__EXERCISE DESCRIPTION__. Find the number of lines in these records where the word "DATE" appears. Reply with that number and nothing more.

◆ ◆ ◆ ◆ ◆ ◆ ◆

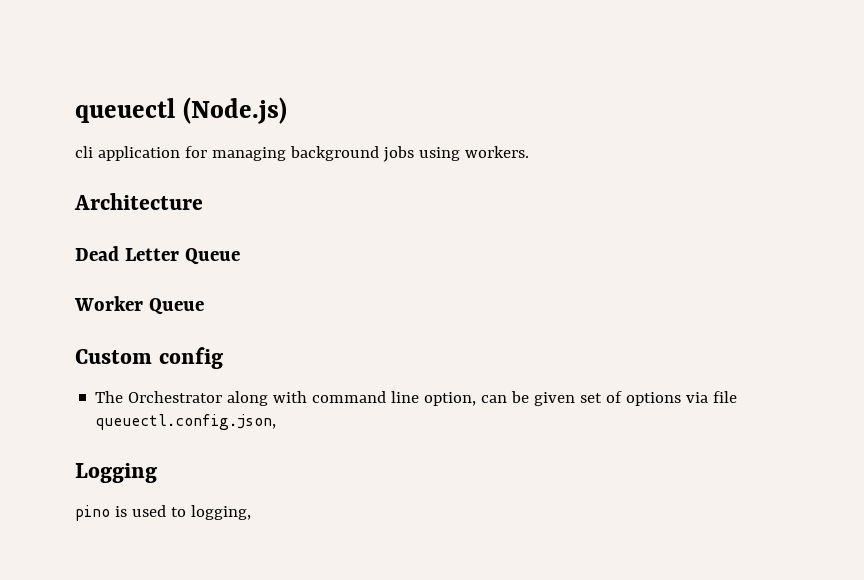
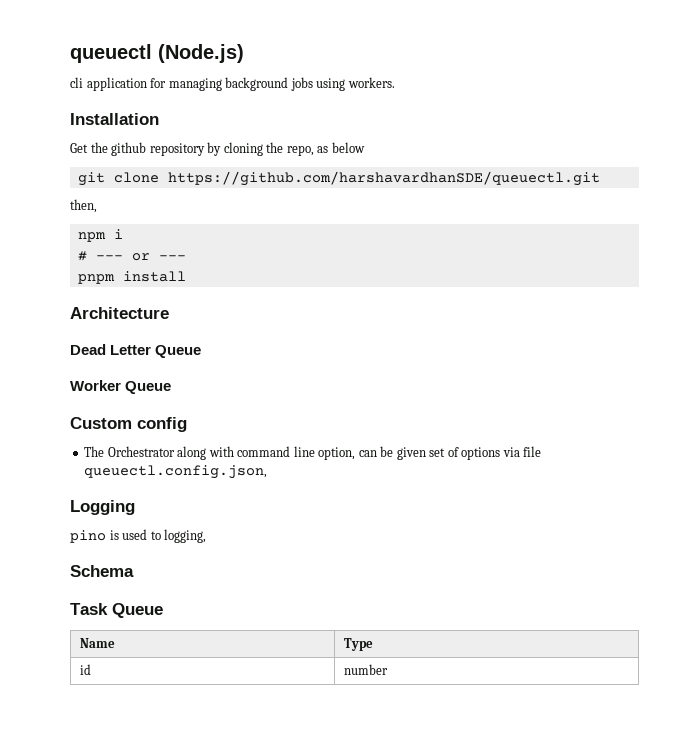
+ Installation
+ Get the github repository by cloning the repo, as below
+ git clone https://github.com/harshavardhanSDE/queuectl.git
+ then,
+ npm i
+ # --- or ---
+ pnpm install
+ Schema
+ Task Queue
+ Name | Type
+ id | number

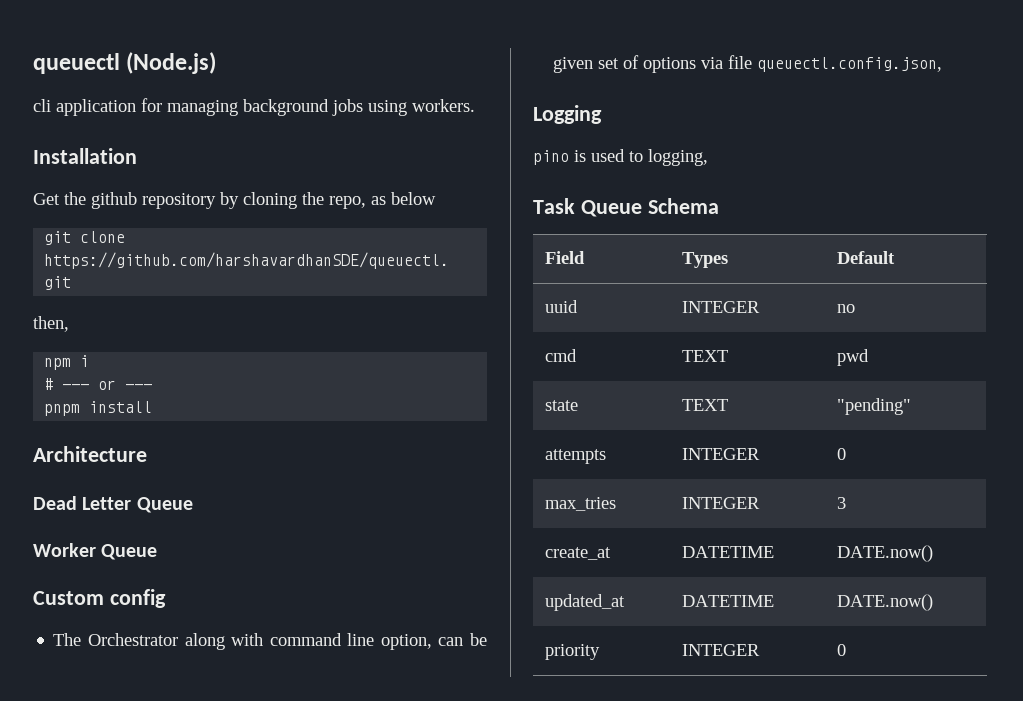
- Schema
- Task Queue
- Name | Type
- id | number
+ Task Queue Schema
+ Field | Types | Default
+ uuid | INTEGER | no
+ cmd | TEXT | pwd
+ state | TEXT | "pending"
+ attempts | INTEGER | 0
+ max_tries | INTEGER | 3
+ create_at | DATETIME | DATE.now()
+ updated_at | DATETIME | DATE.now()
+ priority | INTEGER | 0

◆ ◆ ◆ ◆ ◆ ◆ ◆

__SOLUTION BELOW__. 2